**To do**
Will you extract the entries word for word? Images should not appear in the copy.

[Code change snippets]
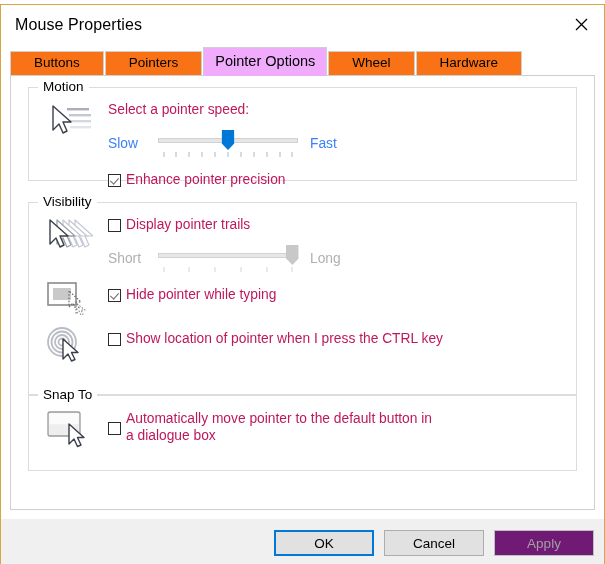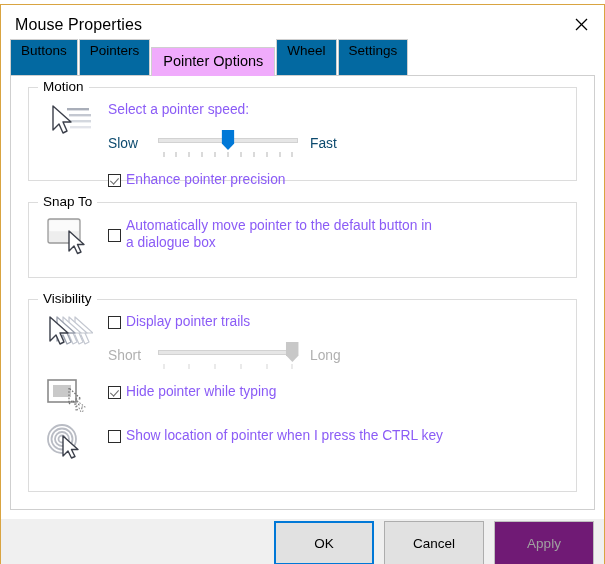"Buttons" .tab { background: #0369a1 -> #f97316; height: 36px -> 24px; padding: 0 10px -> 0 23px }
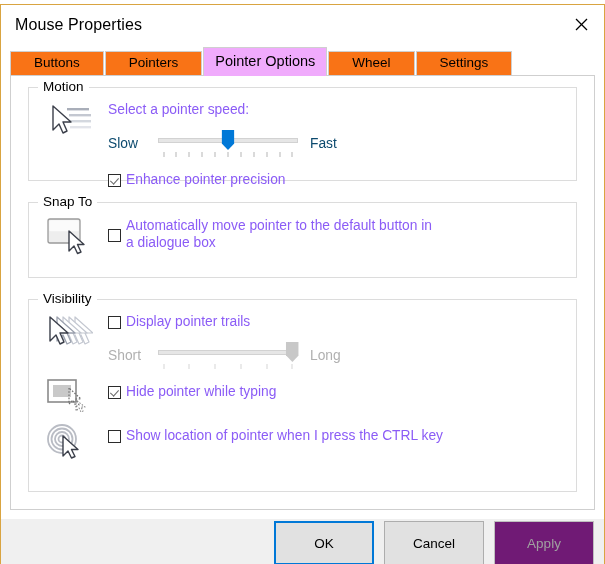"Settings" div.tab { text: Settings -> Hardware }
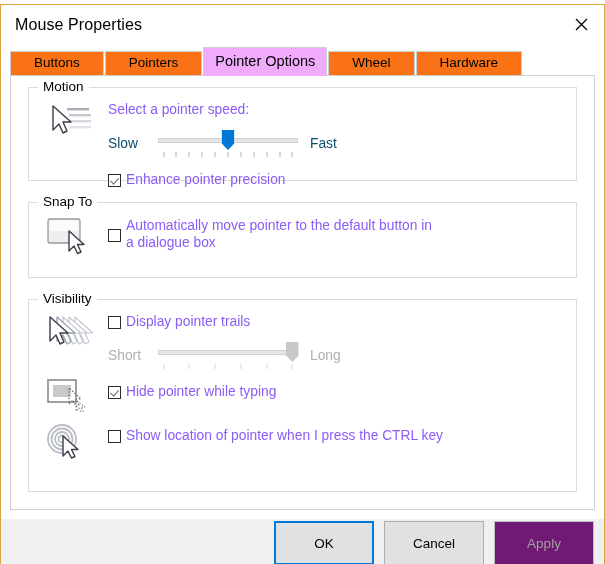"Select a pointer speed:" .label { color: #8b5cf6 -> #be185d }
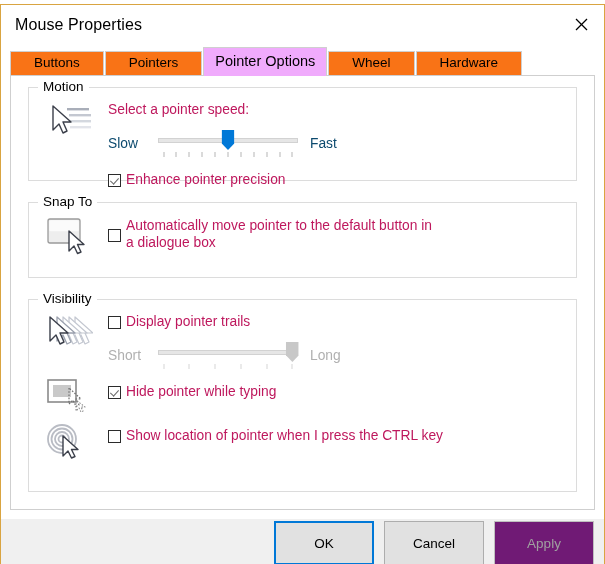"Slow" .slider-endlabel { color: #0c4a6e -> #3b82f6 }
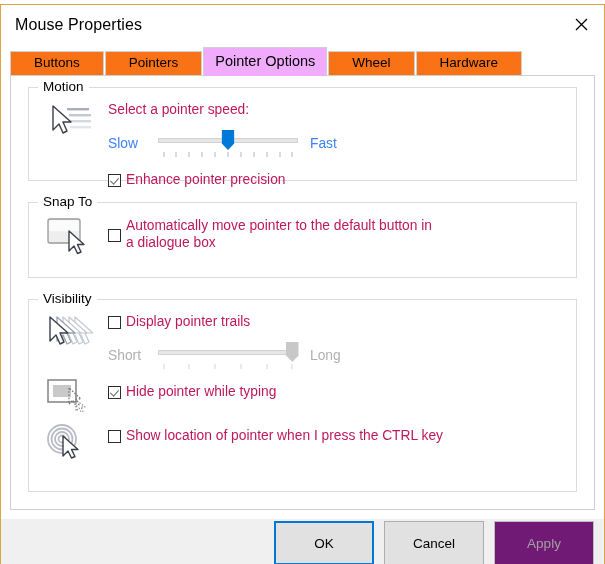"Snap To" div.group { order: before "Visibility" -> after "Visibility" }
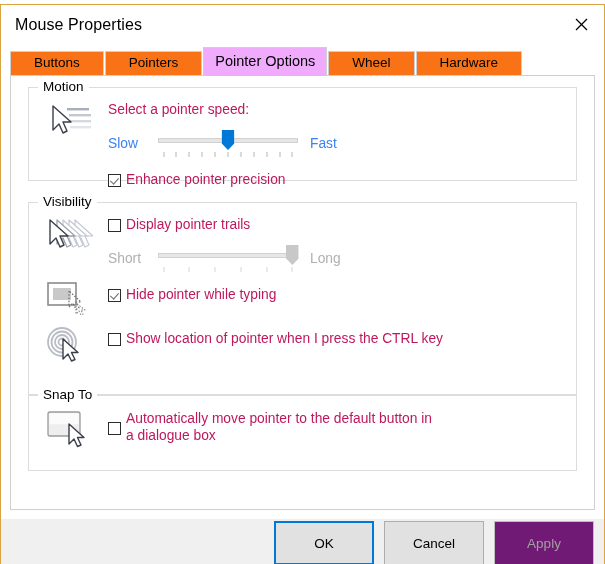"OK" .btn { height: 44px -> 26px }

**Result for this exercise**
"Buttons" .tab { background: #0369a1 -> #f97316; height: 36px -> 24px; padding: 0 10px -> 0 23px }
"Settings" div.tab { text: Settings -> Hardware }
"Select a pointer speed:" .label { color: #8b5cf6 -> #be185d }
"Slow" .slider-endlabel { color: #0c4a6e -> #3b82f6 }
"Snap To" div.group { order: before "Visibility" -> after "Visibility" }
"OK" .btn { height: 44px -> 26px }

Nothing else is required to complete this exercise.